Top 100 Librarian Tweeters

Whether you work with a library, or just want to find out more about what's going on in your community library, Twitter is a great place to stay updated on the latest developments. On Twitter, you'll find librarians in schools, public libraries, and more, and even some working for organizations that have a lot to offer libraries. Read on, and you'll find some of the best librarians on Twitter.
School & University
Find out how librarians are making things work in schools from these librarians.
  • @heyjudeonline: Judy O'Connell is the Head of Library and Information Services at St. Joseph's College, Hunters Hill.
  • @joycevalenza: Read @joycevalenza's tweets to hear from a teacher-librarian and learner in Pennsylvania.
  • @griffey: Jason Griffey is a geek librarian at University of Tennessee at Chattanooga.
  • @kenleyneufield: This community college librarian is obsessed with the social web.
  • @askundergrad: This twitter account supports the undergraduate library at UIUC.
  • @BSULibrary: Stay up to date on the Albertsons Library at Boise State University through @BSULibrary.
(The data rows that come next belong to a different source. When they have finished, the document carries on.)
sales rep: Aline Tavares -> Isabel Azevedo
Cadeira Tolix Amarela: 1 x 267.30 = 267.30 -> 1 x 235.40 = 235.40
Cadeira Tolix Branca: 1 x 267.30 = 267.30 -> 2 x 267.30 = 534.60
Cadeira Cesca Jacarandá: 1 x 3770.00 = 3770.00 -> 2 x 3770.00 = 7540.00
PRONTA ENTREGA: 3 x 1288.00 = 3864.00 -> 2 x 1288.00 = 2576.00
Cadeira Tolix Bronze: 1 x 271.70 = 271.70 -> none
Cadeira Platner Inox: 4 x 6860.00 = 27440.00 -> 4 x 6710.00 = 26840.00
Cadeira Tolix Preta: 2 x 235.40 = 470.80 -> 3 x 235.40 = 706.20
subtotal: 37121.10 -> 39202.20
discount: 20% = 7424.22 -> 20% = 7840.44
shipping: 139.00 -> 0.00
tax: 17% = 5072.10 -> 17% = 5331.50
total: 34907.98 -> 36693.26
  • @Library_Channel: @Library_Channel offers help and more to patrons of the Arizona State University libraries.
  • @amylibrarian: Amy Springer is an academic librarian fascinated by the Millennial student.
  • @heatherloy: @heatherloy is a high school librarian in South Carolina.
  • @acmorton: Andy Morton is the tech librarian at University of Richmond.
  • @OkStateLibrary: @OkStateLibrary features news from the Oklahoma State University Libraries.
  • @neerav: Neerav Bhatt is a librarian, former political candidate, and professional blogger.
  • @dmcordell: @dmcordell is a teacher/librarian in upstate New York.
  • @ekettell: This librarian serves Dentistry at the University of Rochester.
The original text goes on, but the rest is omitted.